O cenário, segundo o economista, exige uma ação rápida por parte das autoridades para não cessarem as atividades educacionais do País e para que a economia também não entre em colapso.
“Os não pagamentos por serviços já prestados impactam diretamente a estrutura financeira dos prestadores de serviços e de fornecedores que ficam sem recursos para pagar suas inúmeras obrigações (fiscais, trabalhistas e operacionais). Isso gera um círculo vicioso que afeta todo o sistema educacional e que gera, inclusive, a falência dessas empresas, que são micro e pequenos empresários, em sua grande maioria”, comenta César Bergo.

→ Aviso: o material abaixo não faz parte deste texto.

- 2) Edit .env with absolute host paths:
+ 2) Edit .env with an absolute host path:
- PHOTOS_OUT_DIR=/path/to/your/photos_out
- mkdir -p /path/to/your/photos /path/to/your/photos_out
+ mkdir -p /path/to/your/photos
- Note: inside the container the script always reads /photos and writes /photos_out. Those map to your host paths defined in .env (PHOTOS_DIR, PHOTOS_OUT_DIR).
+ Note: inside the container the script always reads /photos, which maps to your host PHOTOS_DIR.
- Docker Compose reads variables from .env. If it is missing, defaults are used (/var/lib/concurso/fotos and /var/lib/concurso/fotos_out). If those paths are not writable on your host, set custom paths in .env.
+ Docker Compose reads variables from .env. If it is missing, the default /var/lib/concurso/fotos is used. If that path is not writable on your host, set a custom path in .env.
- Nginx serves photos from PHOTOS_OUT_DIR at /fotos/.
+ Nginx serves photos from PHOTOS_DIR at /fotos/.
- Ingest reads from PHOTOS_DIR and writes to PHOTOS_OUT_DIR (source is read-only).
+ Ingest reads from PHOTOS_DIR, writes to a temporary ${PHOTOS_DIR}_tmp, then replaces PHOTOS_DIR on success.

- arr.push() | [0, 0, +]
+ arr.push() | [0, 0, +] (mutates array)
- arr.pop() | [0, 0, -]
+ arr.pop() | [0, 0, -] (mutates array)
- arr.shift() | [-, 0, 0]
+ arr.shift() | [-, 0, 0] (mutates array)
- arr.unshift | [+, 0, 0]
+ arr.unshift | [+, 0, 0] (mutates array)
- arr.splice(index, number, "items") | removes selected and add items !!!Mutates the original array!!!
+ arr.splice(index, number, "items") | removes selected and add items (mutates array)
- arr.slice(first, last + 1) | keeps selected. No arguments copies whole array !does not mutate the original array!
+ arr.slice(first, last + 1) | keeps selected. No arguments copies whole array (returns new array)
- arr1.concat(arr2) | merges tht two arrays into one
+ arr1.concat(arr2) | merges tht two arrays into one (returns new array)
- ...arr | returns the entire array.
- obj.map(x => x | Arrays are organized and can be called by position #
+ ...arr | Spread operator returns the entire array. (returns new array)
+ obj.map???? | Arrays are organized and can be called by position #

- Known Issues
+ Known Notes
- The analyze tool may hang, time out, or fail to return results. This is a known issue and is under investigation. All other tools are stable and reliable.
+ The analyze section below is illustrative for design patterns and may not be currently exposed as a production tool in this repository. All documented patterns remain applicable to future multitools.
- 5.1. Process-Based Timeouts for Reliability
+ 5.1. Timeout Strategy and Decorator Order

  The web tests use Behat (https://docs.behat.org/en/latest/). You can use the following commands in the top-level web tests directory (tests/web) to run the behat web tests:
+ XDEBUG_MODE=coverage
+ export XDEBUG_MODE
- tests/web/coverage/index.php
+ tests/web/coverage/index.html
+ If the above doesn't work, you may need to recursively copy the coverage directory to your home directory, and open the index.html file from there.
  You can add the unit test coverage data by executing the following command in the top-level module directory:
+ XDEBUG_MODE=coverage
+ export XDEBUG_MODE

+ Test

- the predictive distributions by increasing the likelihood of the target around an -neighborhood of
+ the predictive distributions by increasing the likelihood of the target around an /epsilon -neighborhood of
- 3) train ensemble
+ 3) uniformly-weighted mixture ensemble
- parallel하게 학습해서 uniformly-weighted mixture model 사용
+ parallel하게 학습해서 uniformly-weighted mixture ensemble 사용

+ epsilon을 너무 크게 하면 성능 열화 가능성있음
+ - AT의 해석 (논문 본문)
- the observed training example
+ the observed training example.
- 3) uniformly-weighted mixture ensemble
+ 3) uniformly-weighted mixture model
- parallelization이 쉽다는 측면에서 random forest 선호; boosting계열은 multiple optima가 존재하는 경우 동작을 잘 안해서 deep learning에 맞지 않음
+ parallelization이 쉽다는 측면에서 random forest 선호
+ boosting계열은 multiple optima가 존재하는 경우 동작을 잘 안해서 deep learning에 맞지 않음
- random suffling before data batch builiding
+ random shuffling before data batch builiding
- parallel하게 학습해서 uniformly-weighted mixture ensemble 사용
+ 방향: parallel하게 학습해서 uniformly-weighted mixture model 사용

“Esses restos comprometem, de forma muito séria, o exercício atual. Isso mostra uma atuação pífia por parte do MEC e não há um plano capaz de enfrentar realmente a situação gravíssima em que estamos vivendo”, completa Afonso Galvão. “Há uma esperança com o recém-aprovado Fundeb, porque ‘obriga’ a execução orçamentária àquilo a que se destina. Mas é algo que ainda vai demorar e, sozinho, não vai resolver todo o panorama de crise aguda que a educação brasileira vive”, conclui o pesquisador.
Fundeb
Em agosto, foi aprovado no Congresso Nacional o novo Fundo de Manutenção e Desenvolvimento da Educação Básica (Fundeb), tornando-o permanente. Em vigor desde 2007, o Fundo é considerado essencial para o ensino público no País, já que reforça o investimento no setor em estados, municípios e Distrito Federal.
Com promulgação de Emenda Constitucional, Fundeb passa a ser permanente
Já era previsto que o Fundeb fosse extinto em dezembro deste ano, de acordo com a lei de criação. Porém, com a aprovação da PEC, o Fundeb se tornou permanente. O Fundo é composto por contribuições dos estados, DF e municípios, além de uma contribuição da União sobre esses valores, que é de 10% hoje. Com as mudanças, esse percentual vai subir, gradualmente, alcançando o teto de 23% em 2026 em diante.
Os investimentos na educação, segundo a PEC aprovada, passarão de R$ 15,6 bilhões para R$ 36,3 bilhões por ano e vão alcançar principalmente os estudantes que se encontram em maior vulnerabilidade, como os das escolas rurais, comunidades tradicionais e periferias.
“A aprovação do Fundeb é muito importante e deve ser muito comemorada, sim, mas de forma alguma deve ser usada como contrapartida da queda de recursos”, reforça Felipe Poyares, do Todos Pela Educação. “O Projeto de Lei Orçamentária para 2021 prevê um corte de mais de 9% nas despesas discricionárias, que não são obrigatórias. As despesas do Fundeb são diferentes, são ‘dinheiros’ diferentes”, explica.
*A reportagem procurou o MEC para comentar o relatório, mas até o fechamento do texto não obteve retorno.